[Change detection outputs]
····················
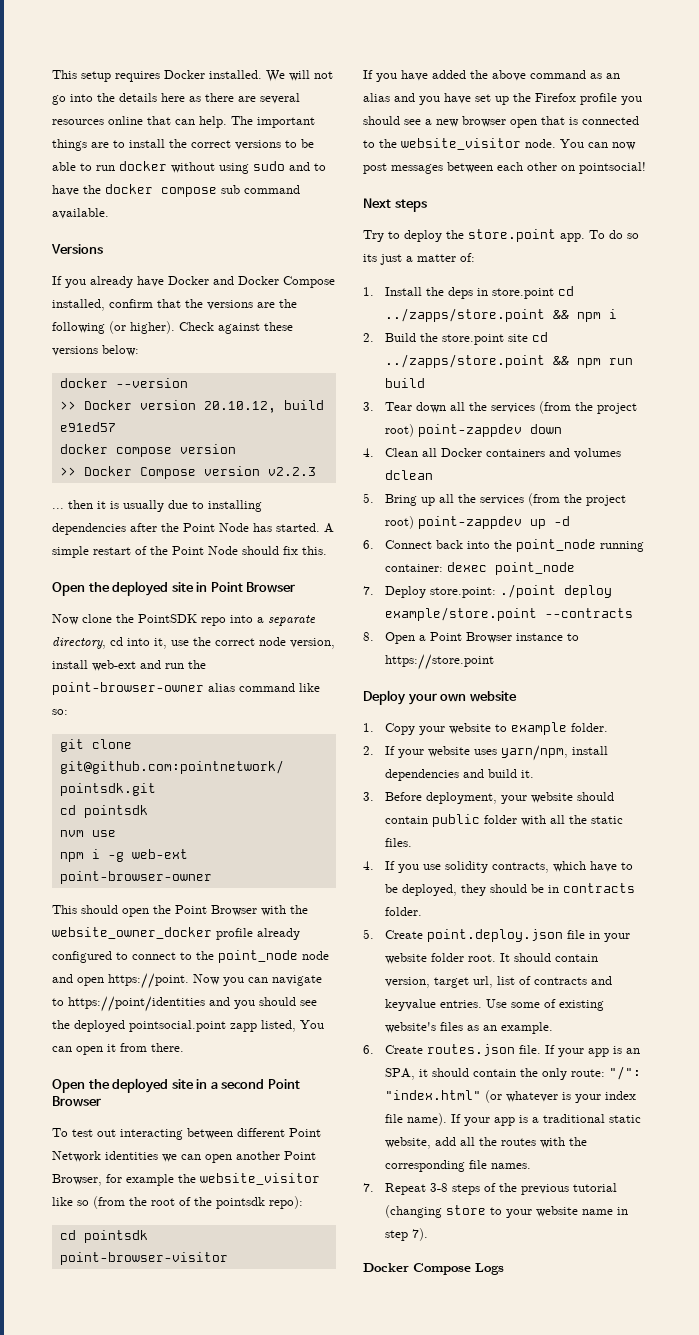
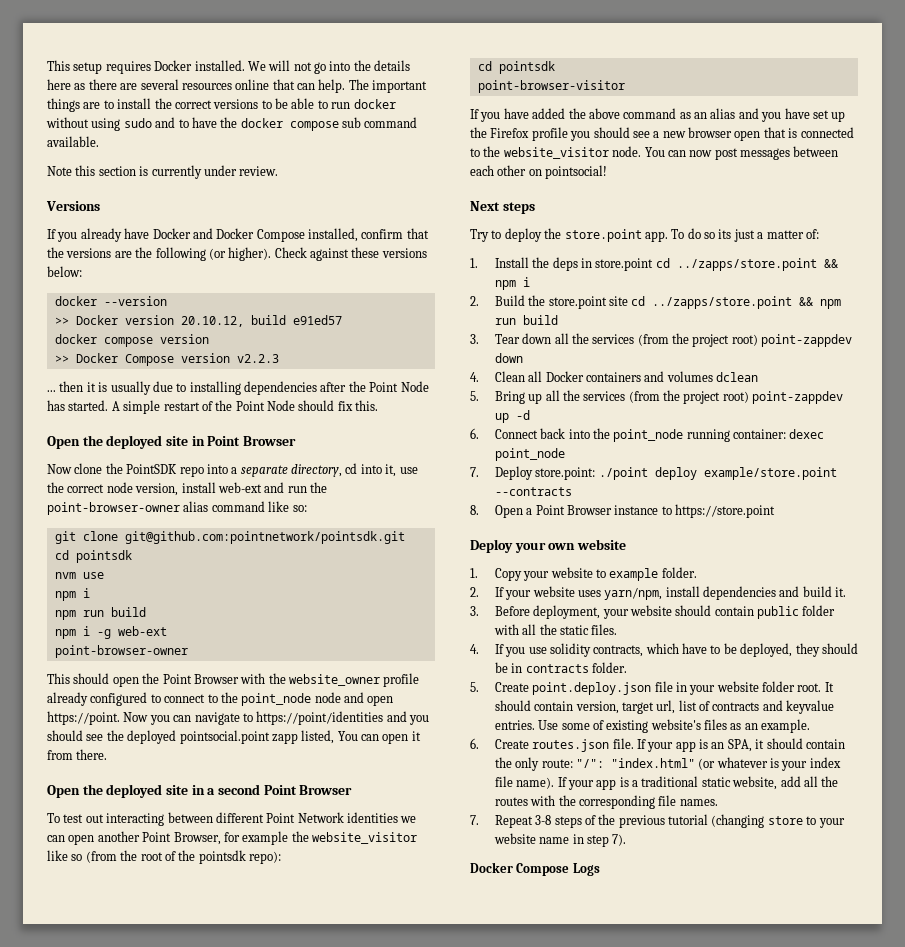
+ Note this section is currently under review.
  nvm use
+ npm i
+ npm run build
- This should open the Point Browser with the website_owner_docker profile already configured to connect to the point_node node and open https://point.
+ This should open the Point Browser with the website_owner profile already configured to connect to the point_node node and open https://point.

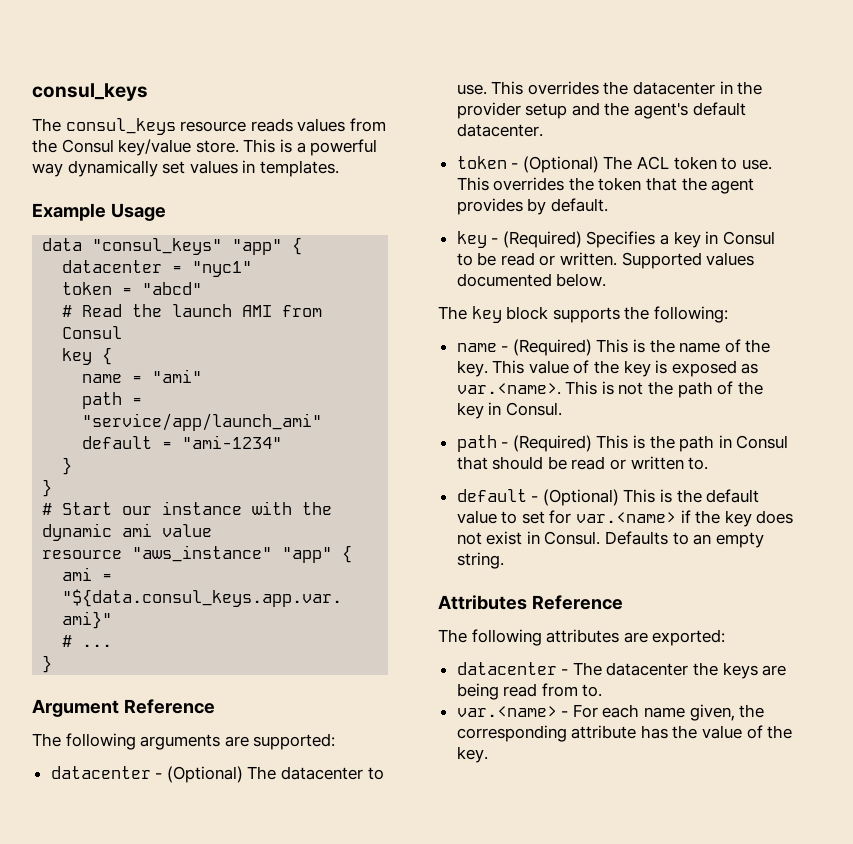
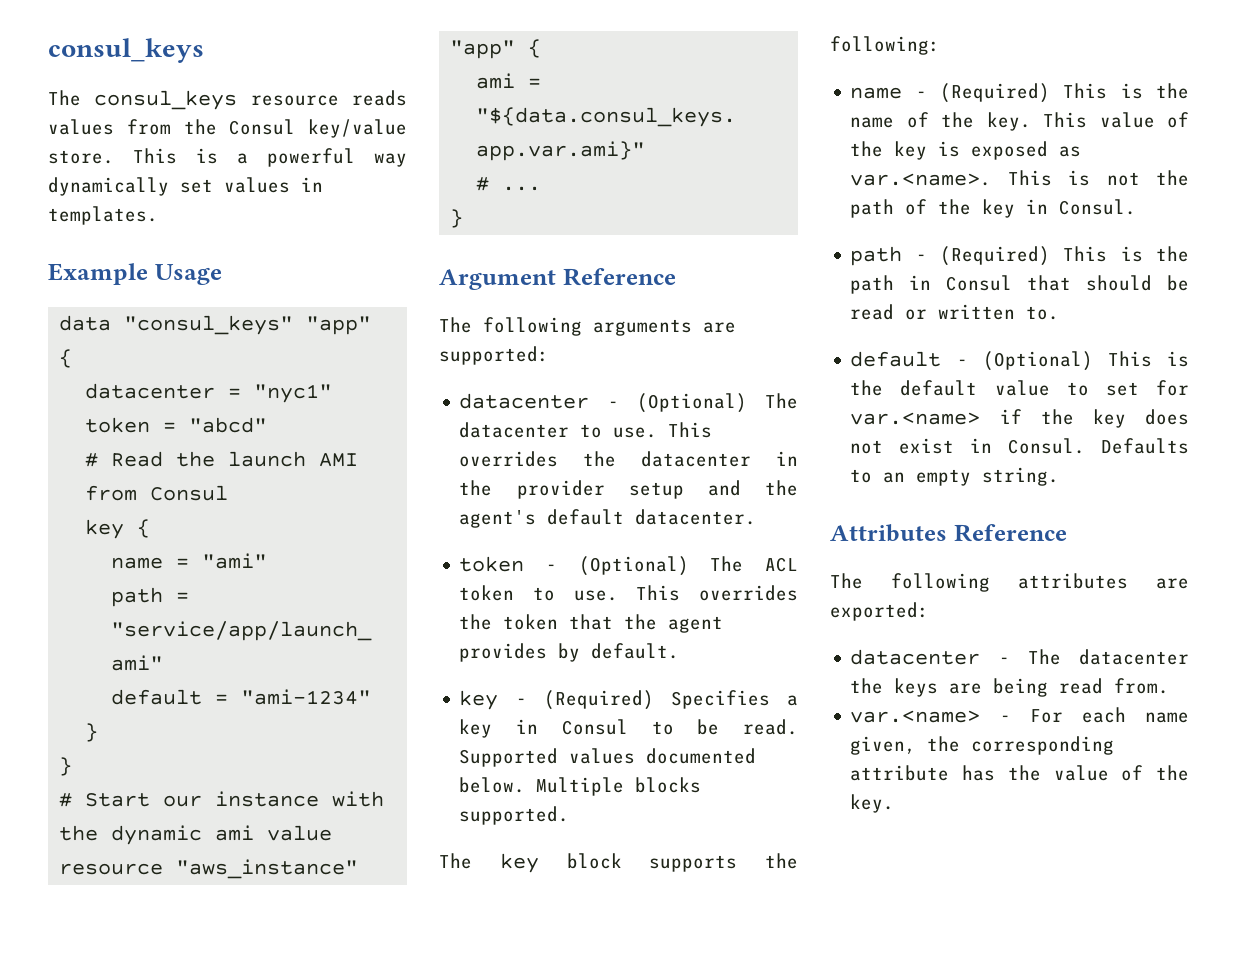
- key - (Required) Specifies a key in Consul to be read or written.
+ key - (Required) Specifies a key in Consul to be read.
+ Multiple blocks supported.
- datacenter - The datacenter the keys are being read from to.
+ datacenter - The datacenter the keys are being read from.

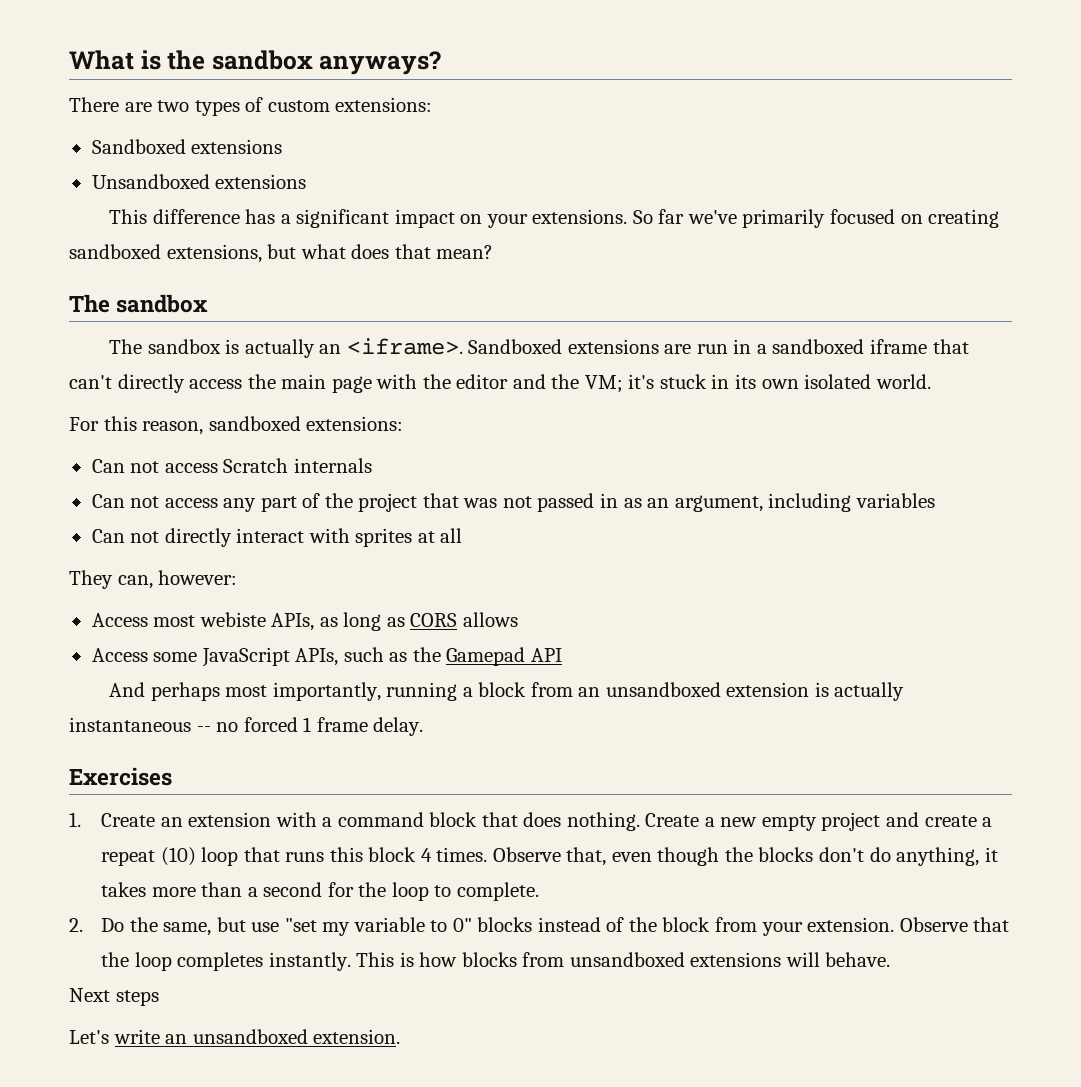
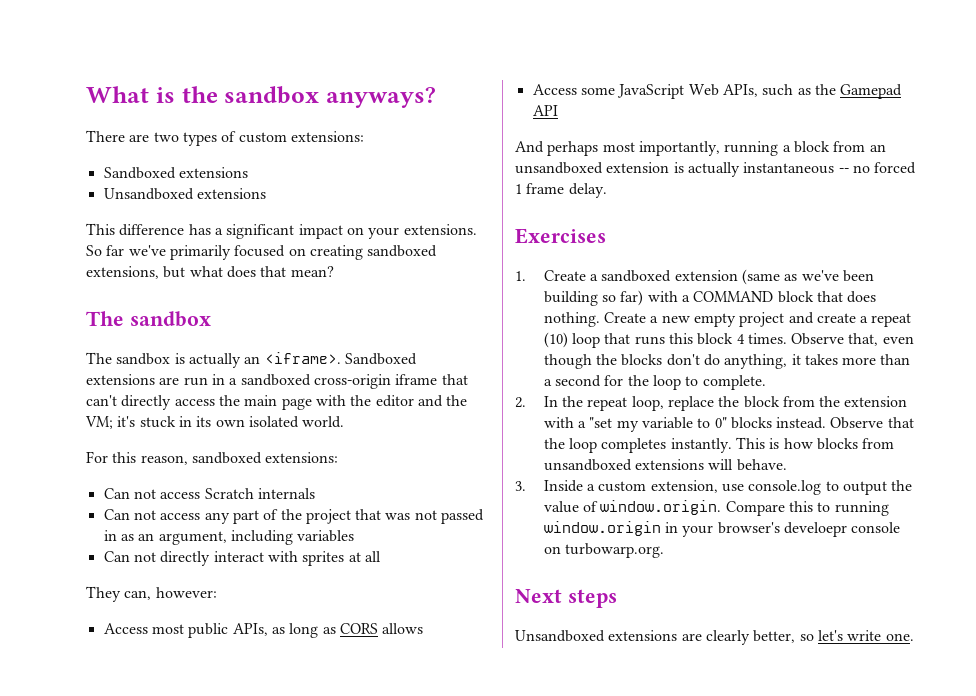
- Sandboxed extensions are run in a sandboxed iframe that can't directly access the main page with the editor and the VM; it's stuck in its own isolated world.
+ Sandboxed extensions are run in a sandboxed cross-origin iframe that can't directly access the main page with the editor and the VM; it's stuck in its own isolated world.
- Access most webiste APIs, as long as CORS allows
+ Access most public APIs, as long as CORS allows
- Access some JavaScript APIs, such as the Gamepad API
+ Access some JavaScript Web APIs, such as the Gamepad API
- 1. Create an extension with a command block that does nothing.
+ 1. Create a sandboxed extension (same as we've been building so far) with a COMMAND block that does nothing.
- 2. Do the same, but use "set my variable to 0" blocks instead of the block from your extension.
+ 2. In the repeat loop, replace the block from the extension with a "set my variable to 0" blocks instead.
+ 3. Inside a custom extension, use console.log to output the value of window.origin. Compare this to running window.origin in your browser's develoepr console on turbowarp.org.
  Next steps
- Let's write an unsandboxed extension.
+ Unsandboxed extensions are clearly better, so let's write one.

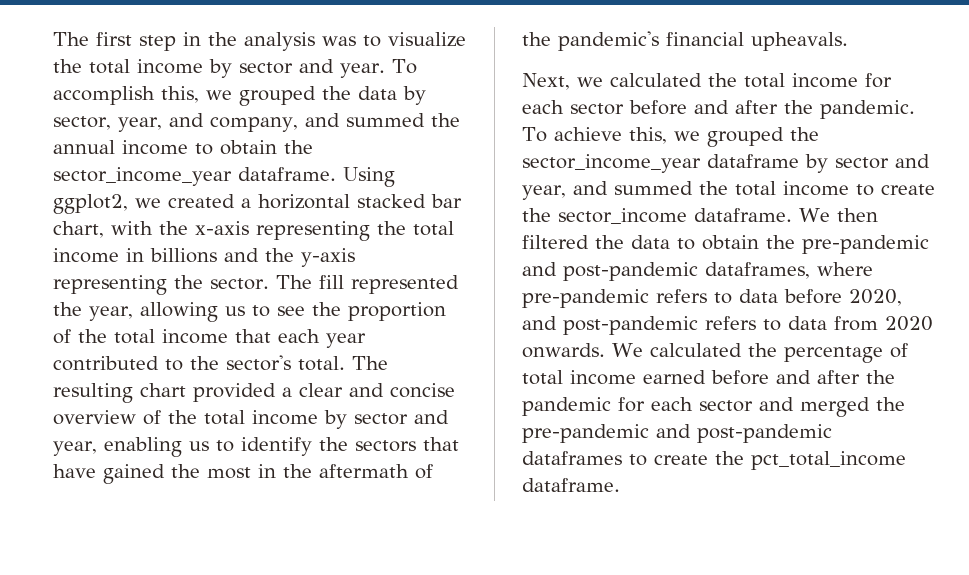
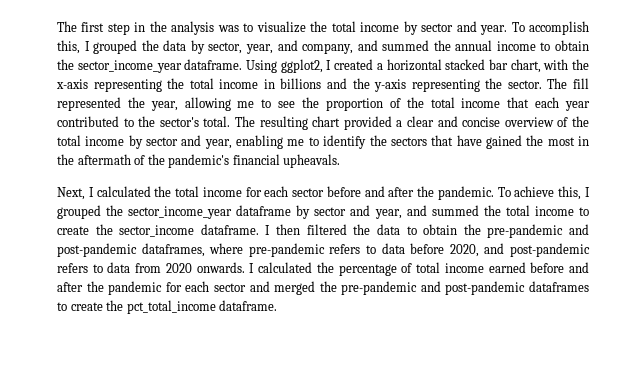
- To accomplish this, we grouped the data by sector, year, and company, and summed the annual income to obtain the sector_income_year dataframe.
+ To accomplish this, I grouped the data by sector, year, and company, and summed the annual income to obtain the sector_income_year dataframe.
- Using ggplot2, we created a horizontal stacked bar chart, with the x-axis representing the total income in billions and the y-axis representing the sector.
+ Using ggplot2, I created a horizontal stacked bar chart, with the x-axis representing the total income in billions and the y-axis representing the sector.
- The fill represented the year, allowing us to see the proportion of the total income that each year contributed to the sector's total.
+ The fill represented the year, allowing me to see the proportion of the total income that each year contributed to the sector's total.
- The resulting chart provided a clear and concise overview of the total income by sector and year, enabling us to identify the sectors that have gained the most in the aftermath of the pandemic's financial upheavals.
+ The resulting chart provided a clear and concise overview of the total income by sector and year, enabling me to identify the sectors that have gained the most in the aftermath of the pandemic's financial upheavals.
- Next, we calculated the total income for each sector before and after the pandemic.
+ Next, I calculated the total income for each sector before and after the pandemic.
- To achieve this, we grouped the sector_income_year dataframe by sector and year, and summed the total income to create the sector_income dataframe.
+ To achieve this, I grouped the sector_income_year dataframe by sector and year, and summed the total income to create the sector_income dataframe.
- We then filtered the data to obtain the pre-pandemic and post-pandemic dataframes, where pre-pandemic refers to data before 2020, and post-pandemic refers to data from 2020 onwards.
+ I then filtered the data to obtain the pre-pandemic and post-pandemic dataframes, where pre-pandemic refers to data before 2020, and post-pandemic refers to data from 2020 onwards.
- We calculated the percentage of total income earned before and after the pandemic for each sector and merged the pre-pandemic and post-pandemic dataframes to create the pct_total_income dataframe.
+ I calculated the percentage of total income earned before and after the pandemic for each sector and merged the pre-pandemic and post-pandemic dataframes to create the pct_total_income dataframe.

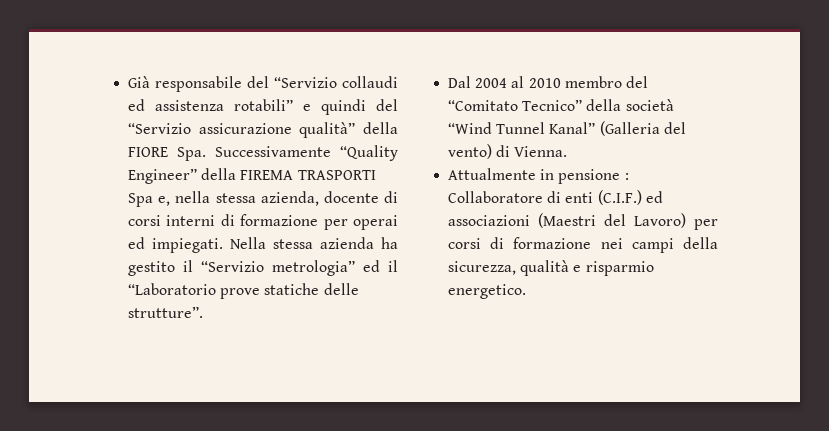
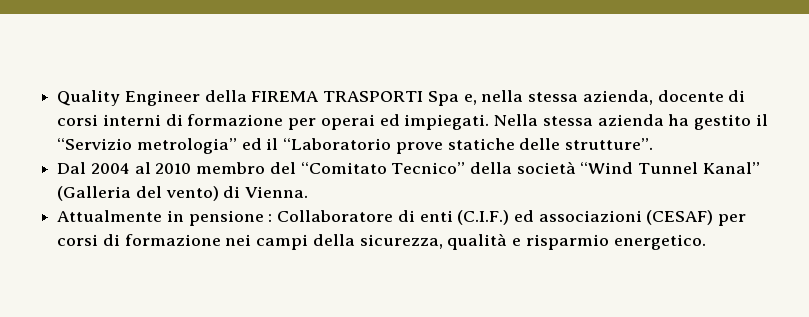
- Già responsabile del “Servizio collaudi ed assistenza rotabili” e quindi del “Servizio assicurazione qualità” della FIORE Spa. Successivamente “Quality Engineer” della FIREMA TRASPORTI Spa e, nella stessa azienda, docente di corsi interni di formazione per operai ed impiegati.
+ Quality Engineer della FIREMA TRASPORTI Spa e, nella stessa azienda, docente di corsi interni di formazione per operai ed impiegati.
- Attualmente in pensione : Collaboratore di enti (C.I.F.) ed associazioni (Maestri del Lavoro) per corsi di formazione nei campi della sicurezza, qualità e risparmio energetico.
+ Attualmente in pensione : Collaboratore di enti (C.I.F.) ed associazioni (CESAF) per corsi di formazione nei campi della sicurezza, qualità e risparmio energetico.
····················
▶ **Problem statement**
Your output should be the lines above from the one that contains "I calculated the percentage" through the one that contains "Quality Engineer della", word for word, with pictures left out.

▶ **Exercise result**
+ I calculated the percentage of total income earned before and after the pandemic for each sector and merged the pre-pandemic and post-pandemic dataframes to create the pct_total_income dataframe.

- Già responsabile del “Servizio collaudi ed assistenza rotabili” e quindi del “Servizio assicurazione qualità” della FIORE Spa. Successivamente “Quality Engineer” della FIREMA TRASPORTI Spa e, nella stessa azienda, docente di corsi interni di formazione per operai ed impiegati.
+ Quality Engineer della FIREMA TRASPORTI Spa e, nella stessa azienda, docente di corsi interni di formazione per operai ed impiegati.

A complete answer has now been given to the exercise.